If the notes be intrinsically usurious, and therefore violations of the statute, the guaranties are necessarily so; for they are coeval in their creation, and identical in their consideration. Though separate, they are by no means independent contracts. Unlike the guaranty of an existing contract, which may stand by itself, though the obligation guaranteed be invalid, these instruments must look for their consideration to that which upholds the notes, and when that fails through illegality, nothing remains to sustain any part of the transaction. In that view they are neither more nor less than collateral undertakings for the payment of a loan void by statute; and, as part of the securities upon which the usurious loan was based, are infected with a vice that pervades and destroys the whole. The notes and guaranties were therefore plain violations of the statute against usury, and consequently void, unless preserved from this effect and consequence by the act of 1850. In my judgment these cases turn altogether upon the construction to be given to that act, and I refrain therefore from the consideration of any other proposition. The act of 1850 is entitled "An act to prohibit corporations from interposing the defense of usury in any action." The first section, which is the only one necessary to be referred to in these cases, is in these words:
"§ 1. No corporation shall hereafter interpose the defense of usury in any action." (Sess. Laws 1850, ch. 172, p. 334). Plain as the language of this section may appear to be, it is on its face suggestive of several constructions. In a strictly narrow sense, to interpose a defense in an action is to plead it or set it up by answer. In that sense the section would be construed simply to debar a corporation from thereafter pleading usury as a defense, thus reducing it to a rule of pleading, but operating effectively to prevent proof of usury under the settled rule which excludes the evidence whenever the fact is not pleaded. In that view it would apply only to pleas or answers thereafter to be interposed, and not to issues already joined. But the courts have not hesitated to reject this con struction, and to hold that to interpose the defense of usury within the meaning of the act was to set it up or insist upon it in any manner at any stage of the action; and so have rejected it as a defense on the hearing of appeals where it had long before been pleaded, and its effect on the case depended upon the application of the law to conceded facts. It was thus held to be retrospective; and to prohibit any step subsequently to its passage, by a corporation defendant, which amounted to an assertion of usury in defense of its obligations. ( Leavitt v. Curtis, 15 N.Y., 9; Southern Life, c., Co. v. Packer, 17 id., 51.)

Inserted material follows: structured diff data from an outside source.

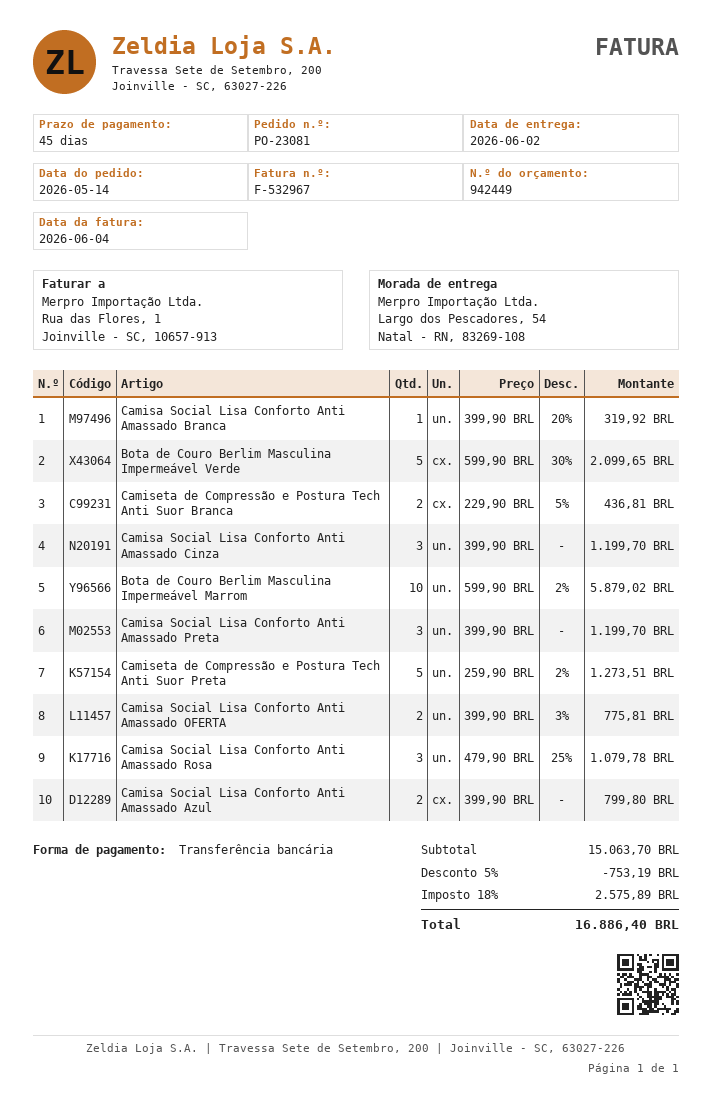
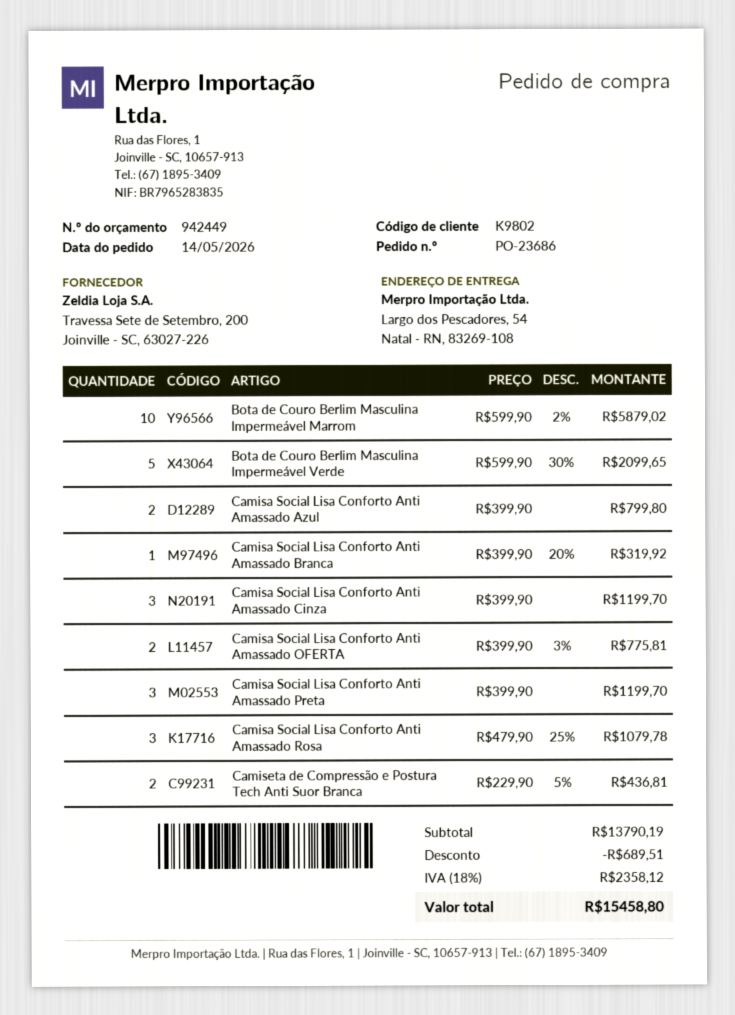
order number: PO-23081 -> PO-23686
Camiseta de Compressão e Postura Tech Anti Suor Preta: 5 x 259.90 - 2% = 1273.51 -> none
subtotal: 15063.70 -> 13790.19
discount: 753.19 -> 689.51
tax: 18% = 2575.89 -> 18% = 2358.12
total: 16886.40 -> 15458.80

Again: the language of the section speaks only of the interposition of usury as a defense to an action. In strictness this would leave the corporation free to use any offensive remedy which the law recognizes. For instance, to file its bill in equity to cancel the usurious agreement, and regain possession of any securities it had given; or to bring suit to recover back the usurious premiums it had paid; or to sue in trover for property or securities deposited as collaterals. But such a construction would defeat all the beneficial aims of the act, and usury would only cease to be a shield, to become the more obnoxious as a sword. The corporation forbidden to use it as a defendant, by instituting a suit as plaintiff, could under the former statute annul or wrest from the holder the very contract against which it could make no defense. Hence the courts were constrained to hold that since the enactment of this law, no corporation can maintain an action to invalididate its contracts on the basis of usury. ( Butterworth v. O'Brien, 28 Barb., 187; Hungerford's Bank v. Dodge, per ALLEN, J., 30 id., 629; 17 N.Y., 51).
Again: By the letter of the act, corporations alone are forbidden to interpose the defense. But the assignees or representatives of a corporation should be regarded as within its spirit; and, therefore, the act is so construed that the receiver of a corporation, who represents both it and its creditors, and, as a general rule, may allege on behalf of the latter what the corporation is estopped from asserting, can neither defend its obligations on the ground of usury ( Curtis v. Leavitt, 15 N Y, 230, 296), nor pursue and recover for the benefit of creditors the excessive interest which the corporation may have paid. ( Butterworth v. O'Brien, 28 Barb., 187; 23. N.Y., 275.) In Curtis v. Leavitt, the question arose, whether this act was applicable to contracts made by corporations in foreign countries, and alleged to be usurious by the laws of such countries. The court unanimously adjudged that the act covered that class of cases. ( 15 N.Y., 296, prop. 8.) In The Southern Life Insurance and Trust Company v. Packer ( 17 N.Y., 51), this court, with the same unanimity, held that foreign corporations, prosecuting in this State to procure an account and restitution of the proceeds of certain securities assigned in 1840 and 1841, in New York, upon usurious loans obtained for the benefit of the corporation, were within the provisions of the act of 1850, and could not sustain the suit after its passage.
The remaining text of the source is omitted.